In 1632, the group began to assemble the most extensive set of Irish annals ever compiled. The project took four years and resulted in the vast collection dubbed Annála Ríoghachta Éireann (Annals of the Kingdom of Ireland) but now better known as the Annals of the Four Masters. (Note: The Annals have been edited and published in digital form as part of the CELT project, University College, Cork) The 'four masters' in question are Mícheál Ó Cléirigh, Cú Choigcríche Ó Cléirigh, Fearfeasa Ó Maol Chonaire and Peregrine Ó Duibhgeannain, and the term was devised by John Colgan. However, other important collaborators included Muiris mac Torna Uí Mhaolchonaire, and Ó Cléirigh's brother, Conaire. The work was completed in August 1636, and two manuscript copies of the annals were made.

Ó Cléirigh had an interest in Irish Lexicography and compiled a well-known glossary. This was printed during the author's lifetime – in 1643 – as Foclóir nó Sanasán Nua, (A New Vocabulary or Glossary). It has since been often known by the descriptive title Sanasán Mhichíl Uí Chléirigh, (in English: Michael O’Clery's Glossary). These two works are valuable for the etymological and encyclopaedic information contained in them.
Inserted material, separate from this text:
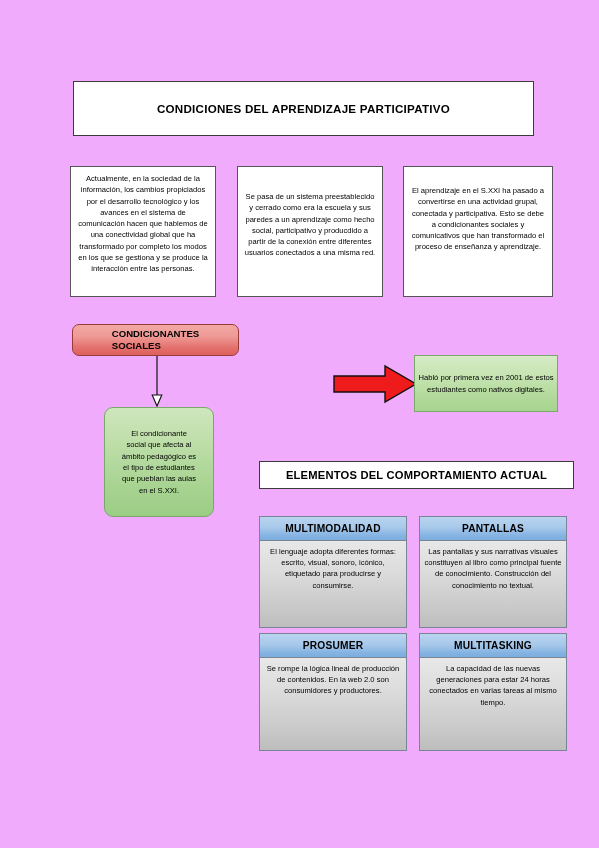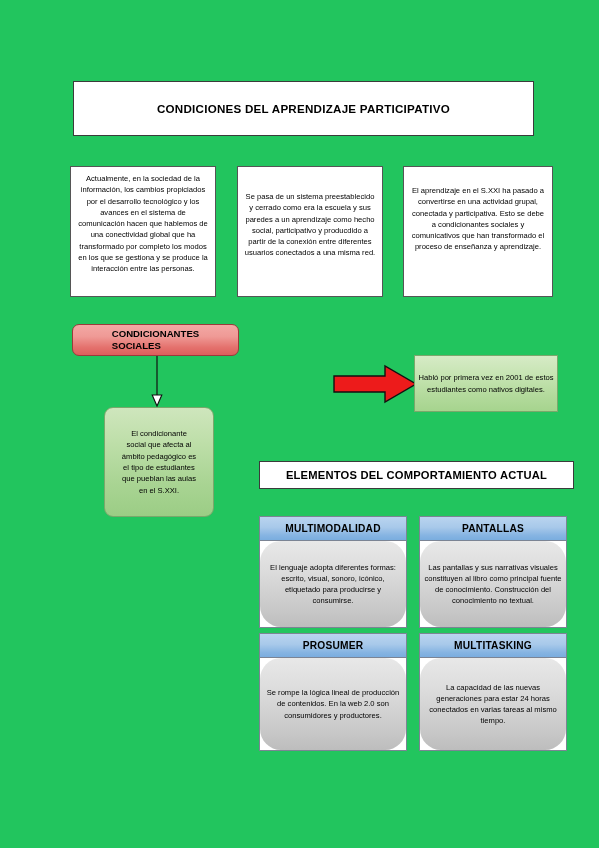"CONDICIONES DEL APRENDIZAJE" .page { background: #22c55e -> #f0abfc }
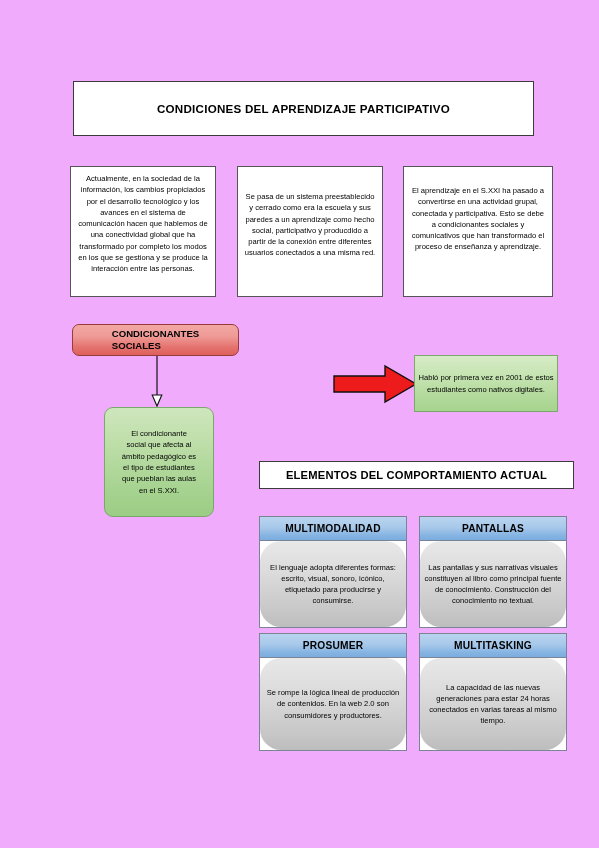"El lenguaje adopta diferentes formas:" .card-body { align-items: center -> none; border-radius: 21px -> none; padding: 11px 4px -> 5px 4px }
Among the other works copied and compiled in this period were: the medieval Irish account of clashes with the Vikings, Cogad Gáedel re Gallaib, twice (in 1629 and again in 1636); the royal genealogy, Réim Ríoghraidhe (Note: Réim Ríoghraidhe na hÉireann agus Seanchas a naomh (English: The Reigns of the Irish Kings and the Legends of their Saints): variously known as Seanchas Ríogh Éreann accus Genealuighi na naomh nÉreannach, or in Latin as Genealogiae regum et sanctorum Hiberniae.) in 1630; and Leabhar Gabhála (Book of Invasions) in 1631. He subsequently produced his Martyrologium of Irish saints, based on various ancient manuscripts, such as the Martyrology of Tallaght.

==Later life and legacy==
He returned to the continent in early 1637. The only work by Ó Cléirigh to be published in his lifetime was his glossary of 1643. His precise date of death is unknown, but he is generally thought to have died at Leuven in 1643. He is buried under a tree in the courtyard of St Anthony's College, Leuven.

Mícheál Ó Cléirigh appears as a historical character in Darach Ó Scolaí's novel, An Cléireach. On 30 June 1944, the Irish Department of Posts and Telegraphs issued two stamps valued a half penny and one shilling to commemorate the 300th anniversary of the death of Ó Cléirigh. The Mícheál Ó Cléirigh Institute for the Study of Irish History and Civilisation at University College Dublin is named in his honour.

In 1942, the Creevy National School, in Ballyshannon, County Donegal was reopened as the Brother Mícheál Ó Cleirigh National School. It is a state-funded school for primary school-aged children, lying in the region where Ó Cléirigh was born.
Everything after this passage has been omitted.